(Adds analyst quotes and details throughout; updates prices)
    * Canadian dollar weakens 0.2% against the greenback
    * Loonie touches its strongest level since March 22 at
1.2476
    * Canadian factory sales fall 1.6% in February
    * Canadian 10-year yield hits a 5-week low at 1.434% 
    By Fergal Smith
    TORONTO, April 15 (Reuters) - The Canadian dollar edged
lower against its U.S. counterpart on Thursday as domestic data
showed a bigger-than-expected drop in factory sales and
investors weighed restrictions on the economy, with the loonie
pulling back from an earlier three-week high.
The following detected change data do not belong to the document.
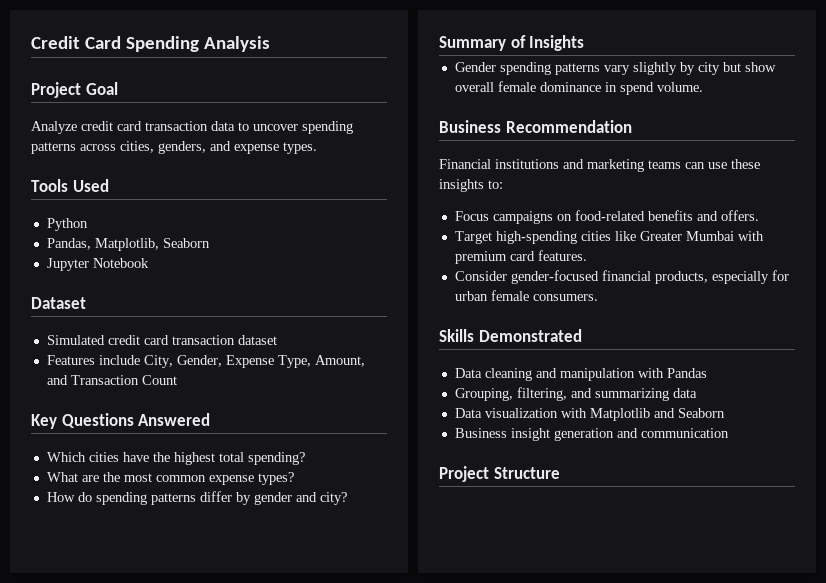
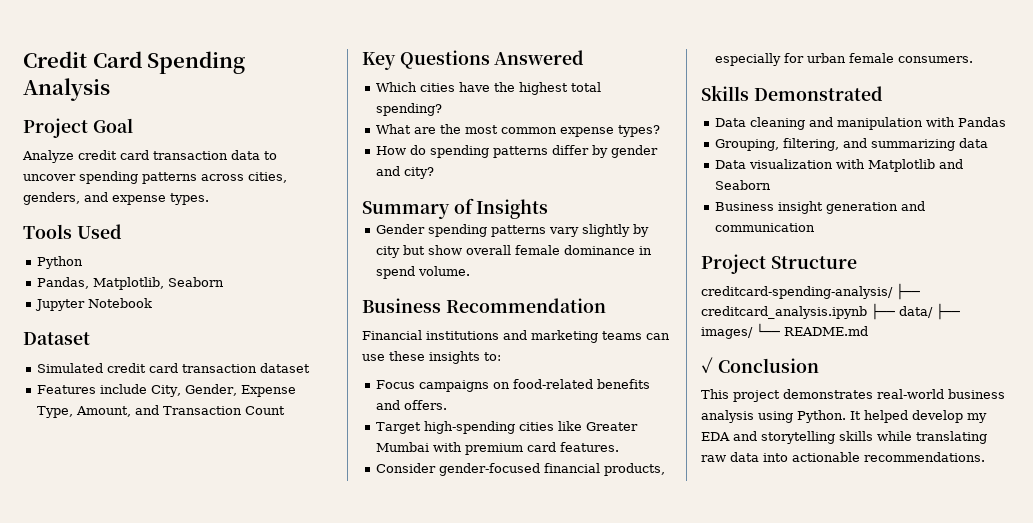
+ creditcard-spending-analysis/ ├── creditcard_analysis.ipynb ├── data/ ├── images/ └── README.md
+ ✓ Conclusion
+ This project demonstrates real-world business analysis using Python. It helped develop my EDA and storytelling skills while translating raw data into actionable recommendations.

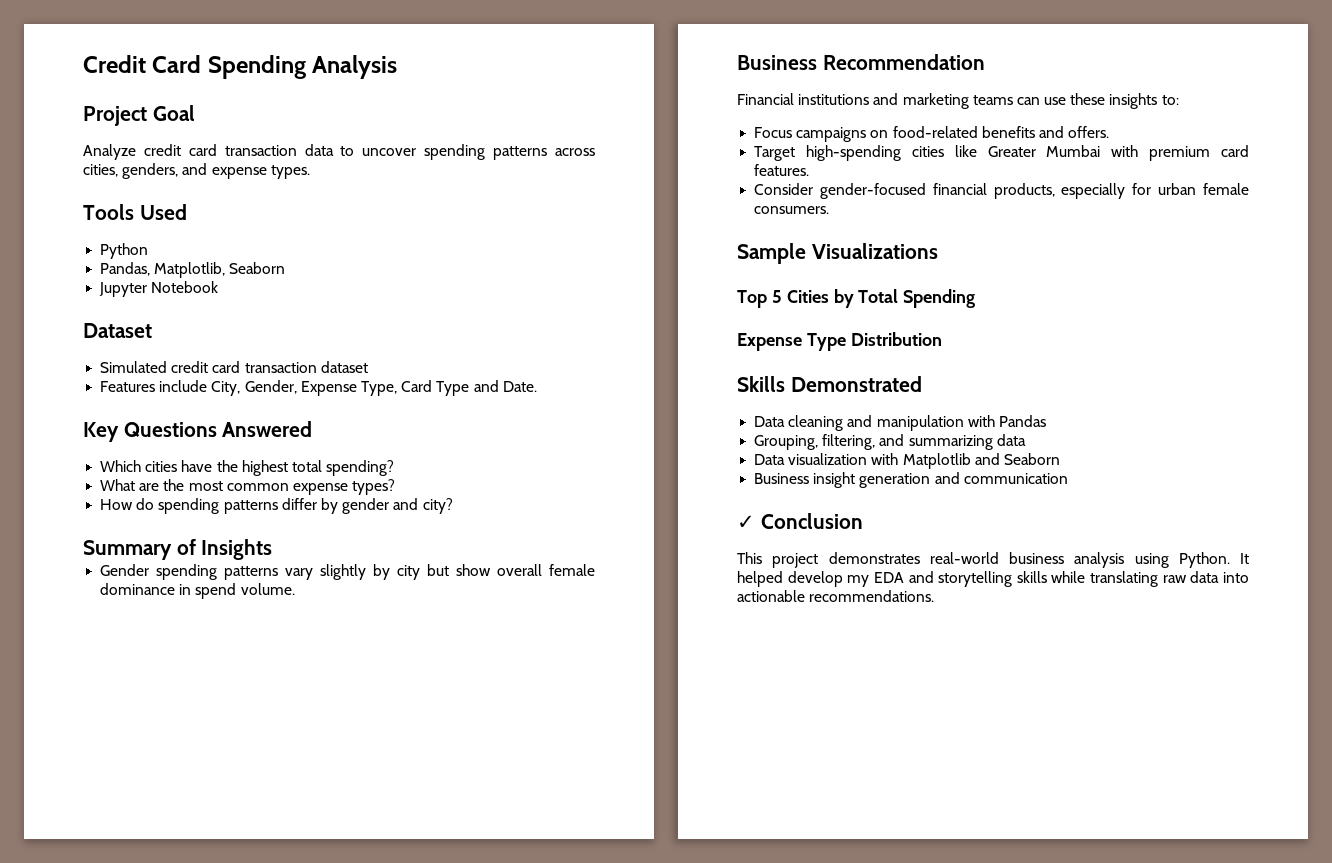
- Features include City, Gender, Expense Type, Amount, and Transaction Count
+ Features include City, Gender, Expense Type, Card Type and Date.
+ Sample Visualizations
+ Top 5 Cities by Total Spending
+ Expense Type Distribution
- Project Structure
- creditcard-spending-analysis/ ├── creditcard_analysis.ipynb ├── data/ ├── images/ └── README.md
    The loonie        was trading 0.2% lower at 1.2543 to the
greenback, or 79.73 U.S. cents, the weakest performance among
G10 currencies. It touched its strongest intraday level since
March 22 at 1.2476.
    The manufacturing data "may have just helped USD-CAD avoid
going sub-1.25 and staying there for the remainder of the
session," said Amo Sahota, director at Klarity FX in San
Francisco.
    Canadian manufacturing sales decreased 1.6% in February from
January, compared with expectations for a 1% decline, amid a
shortage of semiconductors that has stalled production at some
auto plants, Statistics Canada said.             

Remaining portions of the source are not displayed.